The ability to measure low levels of C-reactive protein may prove to be an effective tool in predicting cardiovascular and peripheral vascular disease. An assay that can detect these low levels has recently been developed.
C-reactive protein (CRP) is an "acute-phase" protein, the serum or plasma levels of which rise during the body's general, nonspecific response to infectious and noninfectious inflammatory processes, such as rheumatoid arthritis.1
Within four to eight hours after an acute event that results in tissue injury, infection, or inflammation, CRP values may rise above the normal level of less than 5 mg/L to 20 to 500 mg/L.2 Recent research has suggested that even a CRP level as low as 3 mg/L is a possible indication of inflammation that should be investigated through additional testing.

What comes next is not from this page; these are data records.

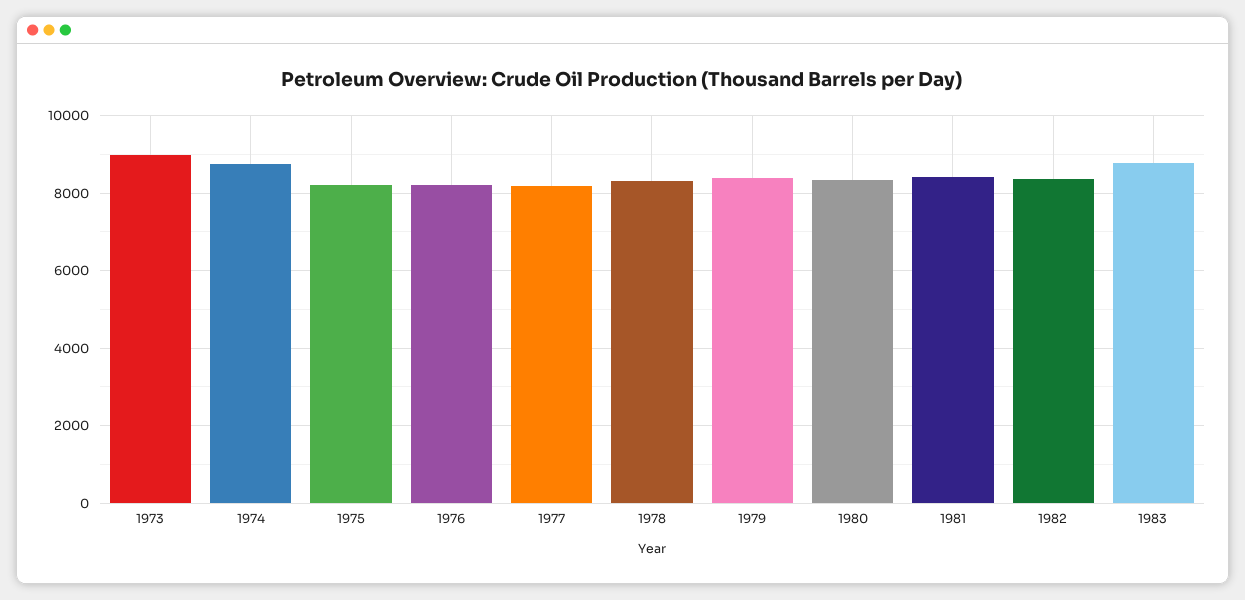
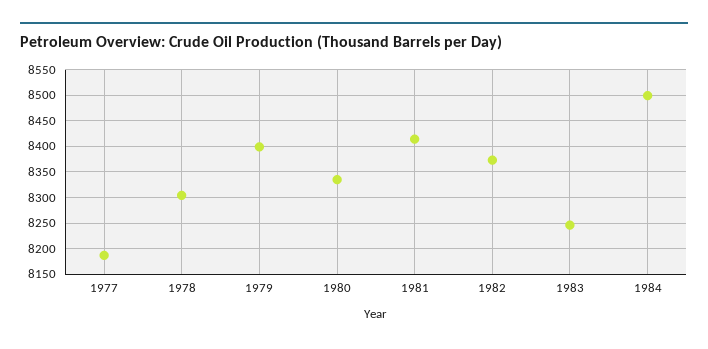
1973: 9000 -> none
1974: 8800 -> none
1975: 8200 -> none
1976: 8200 -> none
1983: 8800 -> 8250
1984: none -> 8500

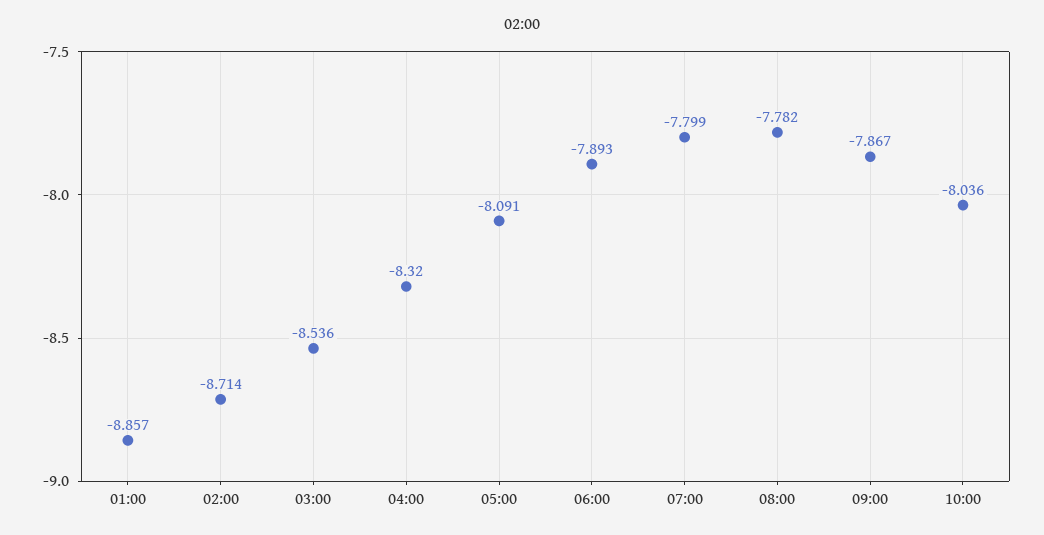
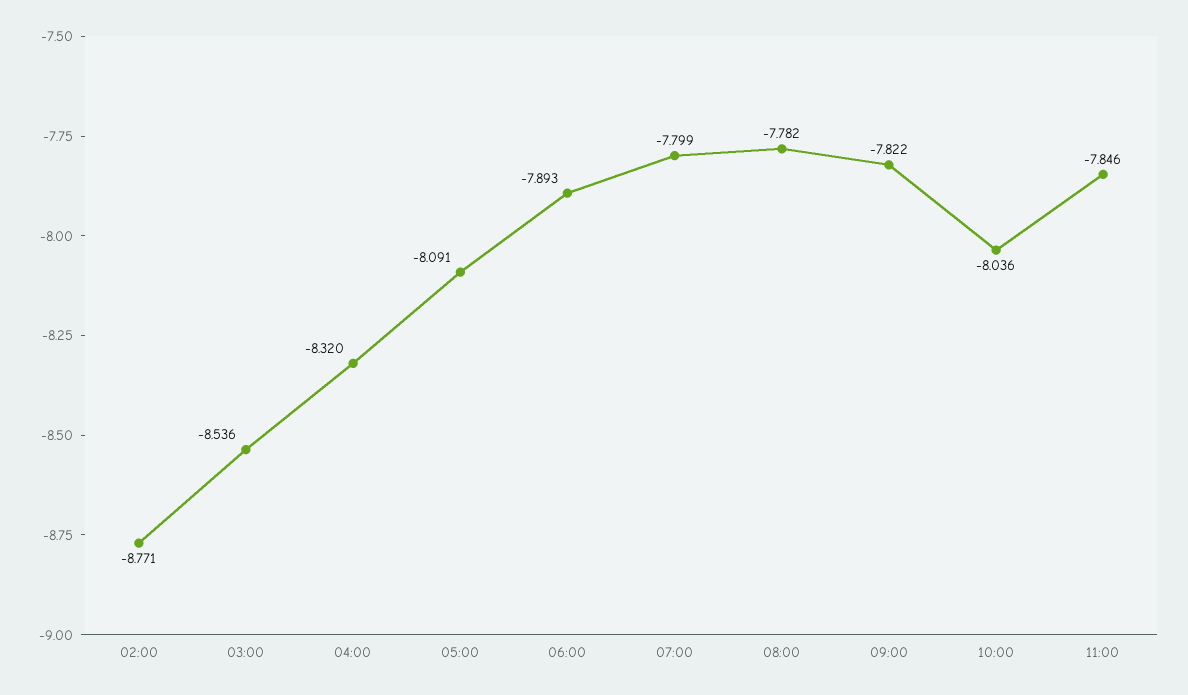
01:00: -8.857 -> none
02:00: -8.714 -> -8.771
09:00: -7.867 -> -7.822
11:00: none -> -7.846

Many physicians now believe that CRP can be used as an aid in assessing the risk of cardiovascular and peripheral vascular disease. This conclusion is a result of recent medical research, combined with technology that can quantitatively measure extremely low levels of CRP in the blood.3–7 The same research has also confirmed the predictive value of measuring low-level CRP to assess atherosclerosis and other cardiovascular diseases.
Primary Risk in Asymptomatic Individuals
Among the more important medical studies sparking interest in the utility of CRP are results from the 1997 Physicians' Health Study (PHS).3 In the PHS, 22,000 male U.S. physicians aged 40–84 years without prior cardiovascular disease history were enrolled and randomized (double blind) into groups that were given either a placebo or a regimen of aspirin and ß-carotene. As part of a nested, case-control study, 543 randomly selected samples from men in both groups were assayed for CRP.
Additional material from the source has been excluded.